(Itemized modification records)
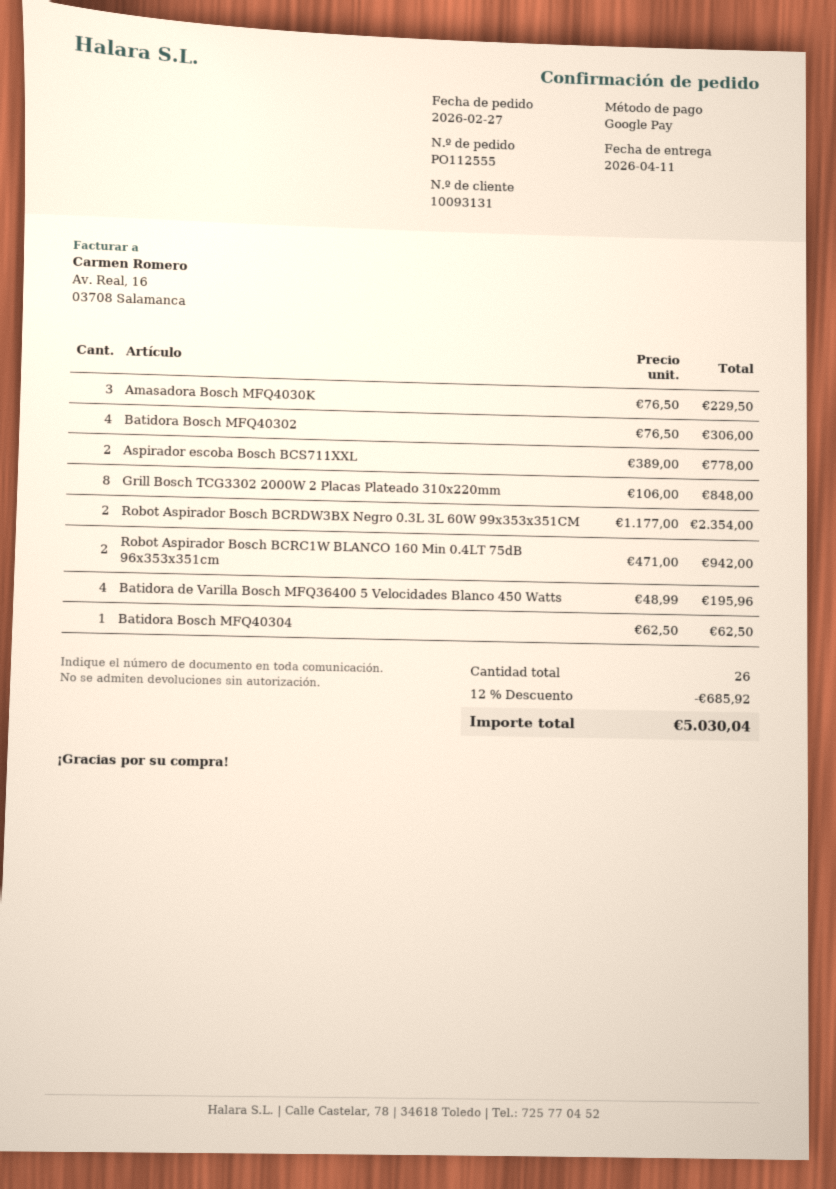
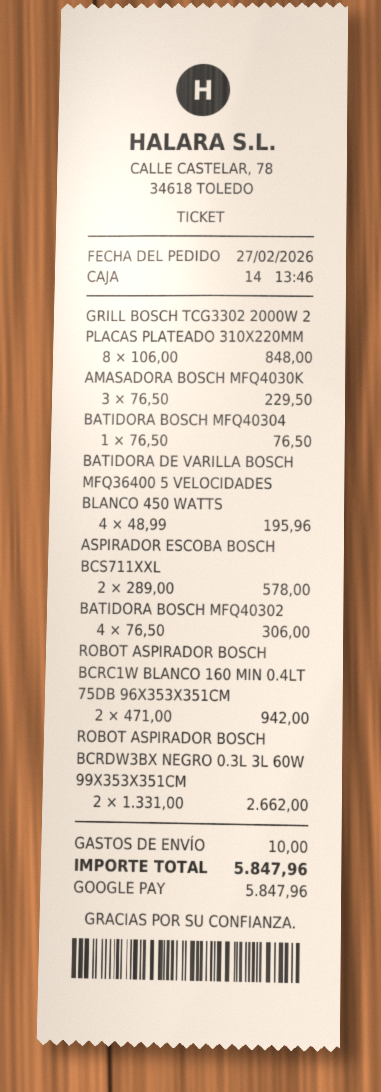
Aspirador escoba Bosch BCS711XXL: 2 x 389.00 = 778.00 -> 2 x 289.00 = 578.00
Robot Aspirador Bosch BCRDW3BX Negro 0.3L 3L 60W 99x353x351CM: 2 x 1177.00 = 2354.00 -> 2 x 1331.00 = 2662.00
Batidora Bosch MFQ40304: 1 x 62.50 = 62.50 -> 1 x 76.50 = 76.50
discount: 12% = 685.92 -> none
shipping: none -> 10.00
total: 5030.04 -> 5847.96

--

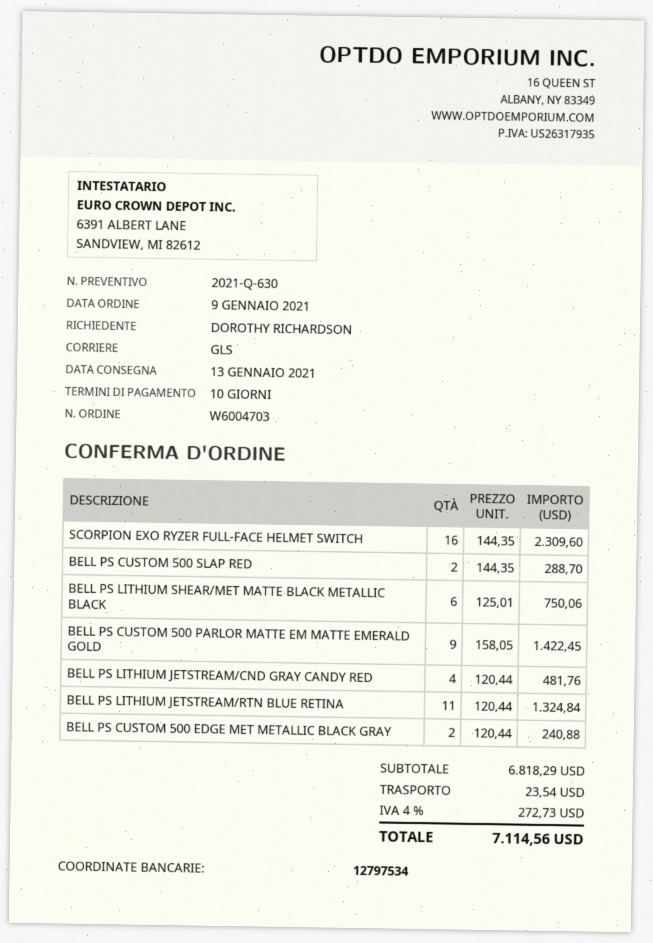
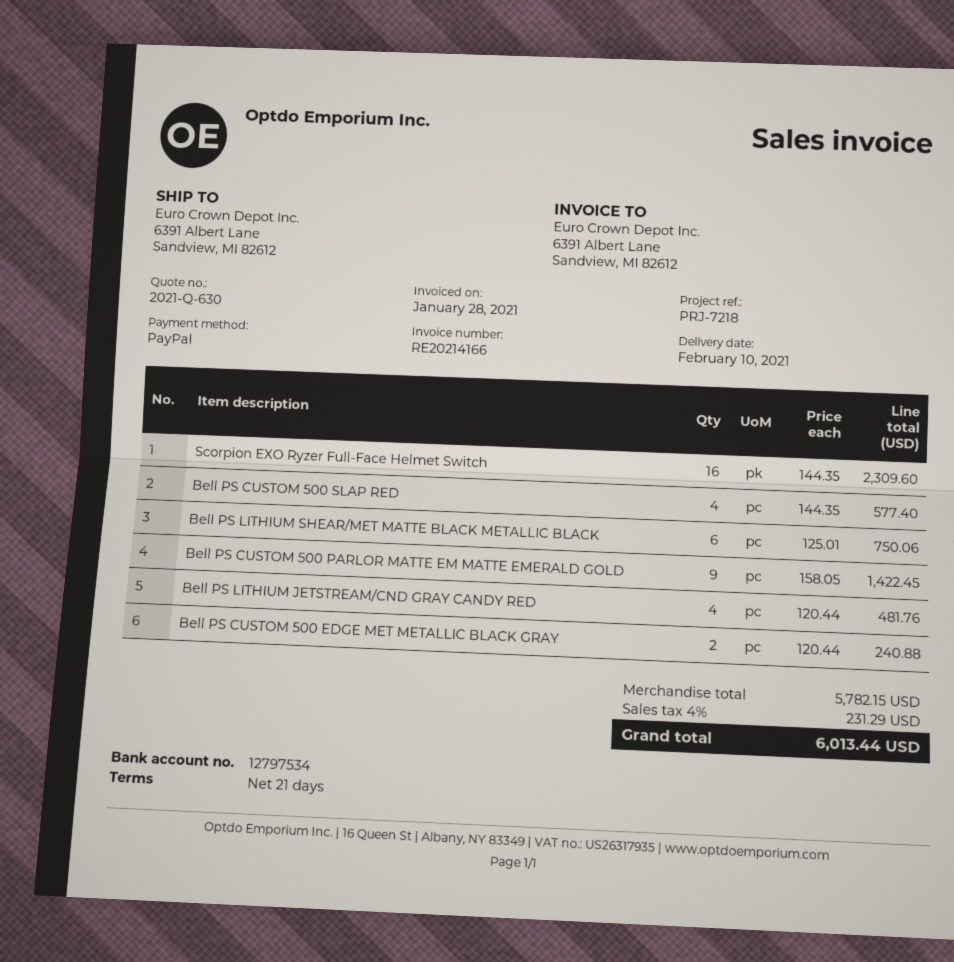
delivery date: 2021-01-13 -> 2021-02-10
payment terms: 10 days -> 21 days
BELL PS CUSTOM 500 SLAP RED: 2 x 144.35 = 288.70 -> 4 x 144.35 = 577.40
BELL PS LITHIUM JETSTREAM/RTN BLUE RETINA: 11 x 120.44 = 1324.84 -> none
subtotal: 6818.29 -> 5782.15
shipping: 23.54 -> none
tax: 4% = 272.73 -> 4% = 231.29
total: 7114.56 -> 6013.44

**ASSIGNMENT**
Using the data above, repeat exactly the lines that begin at the line with "delivery date: 2021-01-13 -> 2021-02-10" and end at the line with "total: 7114.56 -> 6013.44", both ends included.

**SOLUTION TO THE EXERCISE**
delivery date: 2021-01-13 -> 2021-02-10
payment terms: 10 days -> 21 days
BELL PS CUSTOM 500 SLAP RED: 2 x 144.35 = 288.70 -> 4 x 144.35 = 577.40
BELL PS LITHIUM JETSTREAM/RTN BLUE RETINA: 11 x 120.44 = 1324.84 -> none
subtotal: 6818.29 -> 5782.15
shipping: 23.54 -> none
tax: 4% = 272.73 -> 4% = 231.29
total: 7114.56 -> 6013.44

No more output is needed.